A meio da pandemia, começou a guerra na Ucrânia. Ou antes, para ser mais preciso, a invasão da Ucrânia pela Rússia. É um dos actos mais medonhos da moderna história europeia. A violência e a destruição já conhecidas, frias e premeditadas, alcançam níveis de horror raros. A cooperação mundial foi posta em causa e tão cedo não conhecerá estabilidade. A segurança internacional está, na era contemporânea, sob inédita ameaça e não se vê melhoramento à vista. Dos países em guerra aberta, civil ou internacional, permanente ou intermitente, chegam números inquietantes de mortes (centenas de milhares) e refugiados (milhões), capazes de envenenar ainda mais os conflitos internacionais. Os nomes desses países são citados todos os dias nos jornais, já pouco significam, de tal modo nos habituámos, mas que ninguém duvide de que se trata de outras tantas tragédias: Síria, Sudão, Somália, Afeganistão, Iémen, Moçambique, Iraque, Palestina, Nigéria e Centro-africana vêm à cabeça. Os equilíbrios da Guerra Fria morreram, só agora estão a ser substituídos por novos e provavelmente mais perigosos arranjos, que, para já, deixam o mundo suspenso.
Portugal não pode escapar às ameaças nem aos perigos evidentes. Não pode contrariar, sozinho, a inflação e o aumento do custo de vida. Não conseguirá, individualmente, opor-se ao recuo da globalização que ameaça o comércio internacional. Não está ao seu alcance resolver os problemas de subsistências e de matérias-primas que vão inevitavelmente surgir. Não terá qualquer meio de contribuir eficazmente para a solução das guerras de África e do Próximo-Oriente. Não poderá dar um contributo real para o fim da guerra na Ucrânia e do imperialismo russo. Nem terá influência na reconstrução dos equilíbrios internacionais, com especial relevo para a ascensão chinesa e os novos confrontos entre a América, a Europa, a Rússia e a China, sem falar na India e no Japão. Tudo isso está fora do nosso alcance.

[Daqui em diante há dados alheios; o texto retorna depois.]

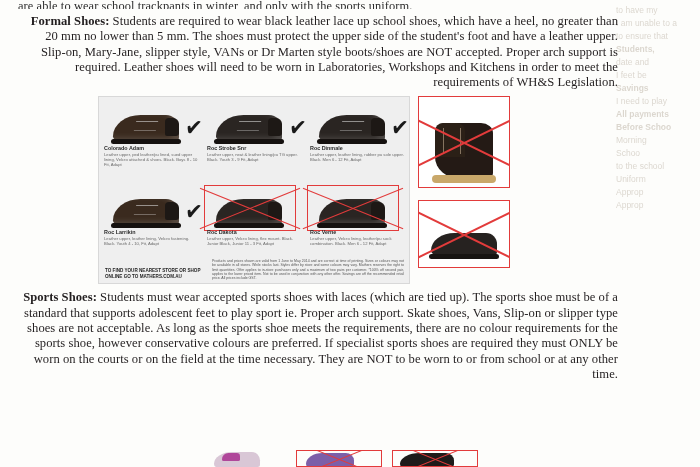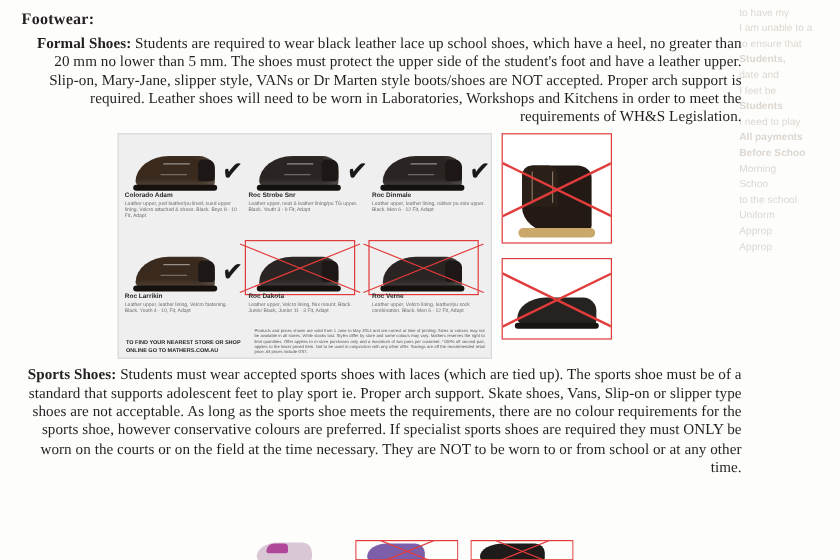"are able to wear school" div.clipped-line { html: none -> <div>are able to wear school trackpants in winter, and only with the sports uniform.</div> }
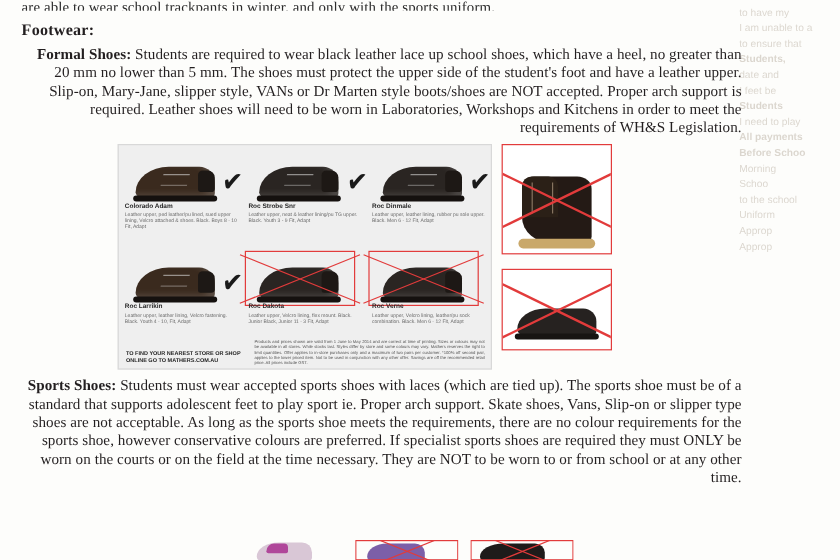"Footwear:" div.heading { html: <div>Footwear:</div> -> none }
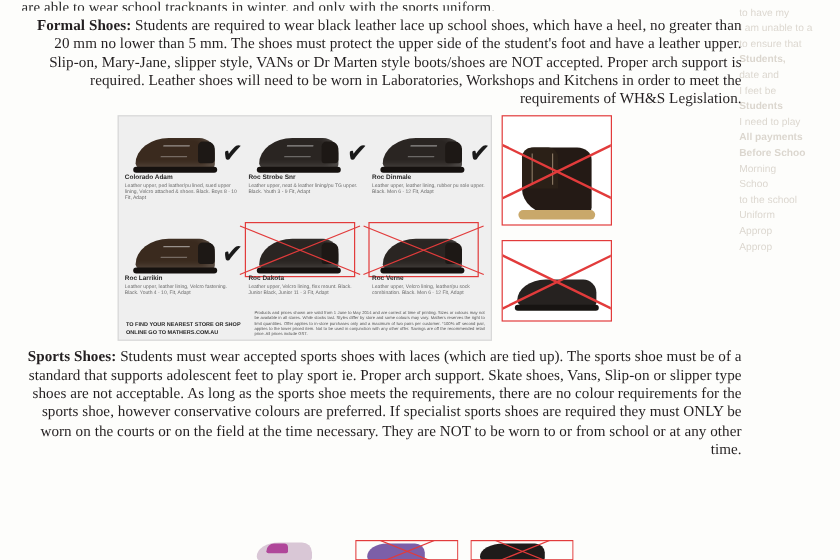"Students" div.b-strong { text: Students -> Savings }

Certo. Mas nada disso pode ser motivo, desculpa ou justificação para a maior parte das nossas dificuldades internas. Mesmo contando com tudo o que de mau vem de fora, clima, doença, guerra, conflito, terrorismo e êxodos massivos, mesmo assim Portugal tem meios, necessidade e experiência para resolver e salvar. E tem circunstâncias políticas favoráveis, com uma rara maioria parlamentar e uma inédita colaboração do Presidente da República. Também tem algum tempo, que é, aliás, o que mais rapidamente pode faltar. Este perde-se por razões humanas, por desperdício, por incompetência e por outros defeitos menos urbanos, como sejam a ganância, o roubo e a corrupção.
Não se sabe exactamente se é por causa das pessoas ou das políticas. Ou das duas. Mas a verdade é que, mau grado as circunstâncias favoráveis, o governo não se tem mostrado capaz de acorrer e arrumar a casa, quanto mais não seja para diminuir as ameaças e aliviar os fardos. A distribuição de pequenos cheques a grande parte da população pode ter o valor simbólico e real da compaixão e da justiça. Muito bem. Mas todos sabemos que essa não é a solução para o futuro. Todos sabem que o futuro depende da produção, do investimento, da justiça e da eficácia da administração e dos serviços. Todos sabem que, a esses factores, é indispensável acrescentar as empresas privadas, assim como um clima sindical de cooperação e responsabilidade.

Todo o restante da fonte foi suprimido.